Activity:
Restate word for word the lines below, from the one containing "02.12.2024: none -> 0.8" through the final line, with no pictures included.

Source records
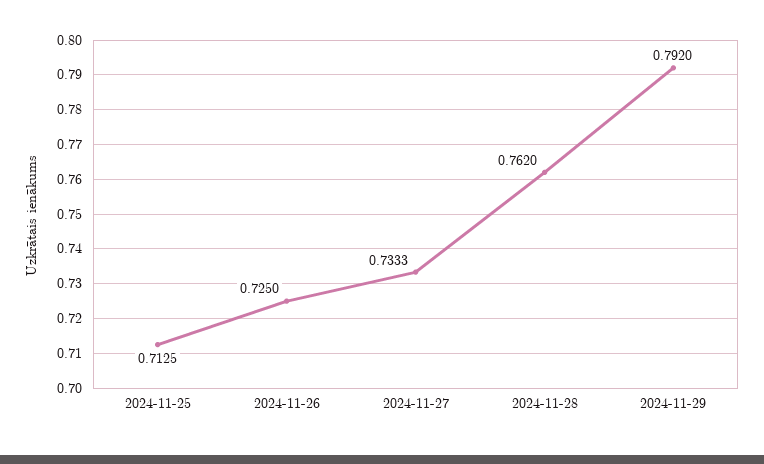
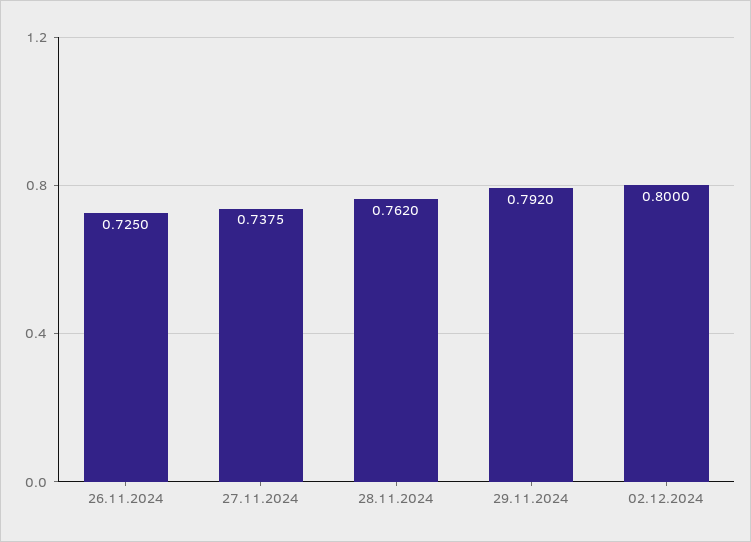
2024-11-25: 0.7125 -> none
2024-11-27: 0.7333 -> 0.7375
02.12.2024: none -> 0.8

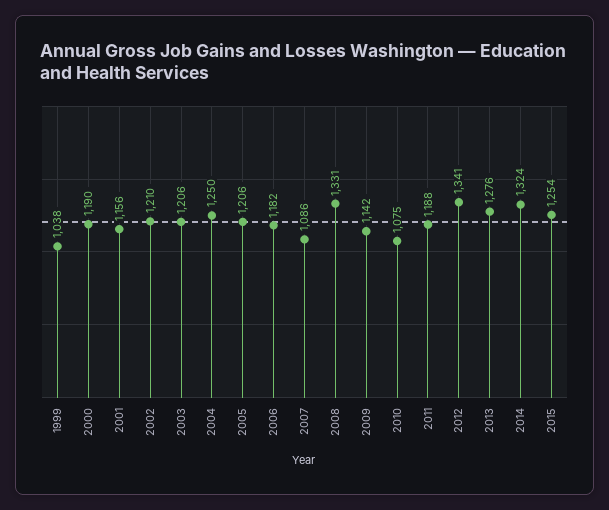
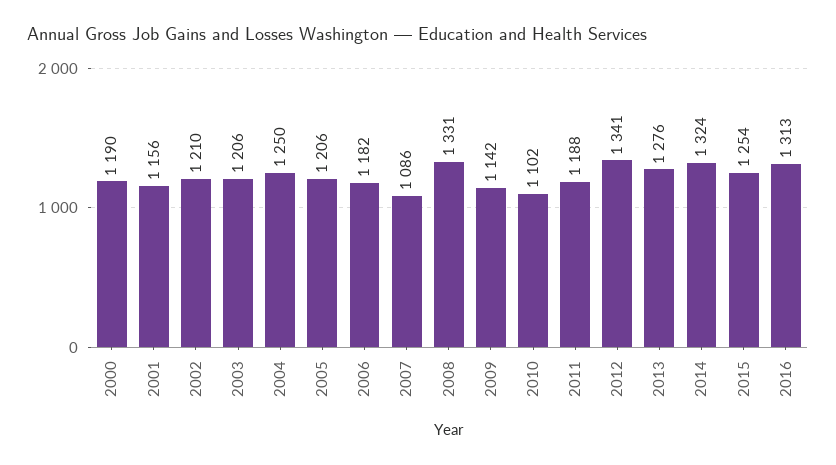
1999: 1038 -> none
2010: 1075 -> 1102
2016: none -> 1313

Response:
02.12.2024: none -> 0.8

1999: 1038 -> none
2010: 1075 -> 1102
2016: none -> 1313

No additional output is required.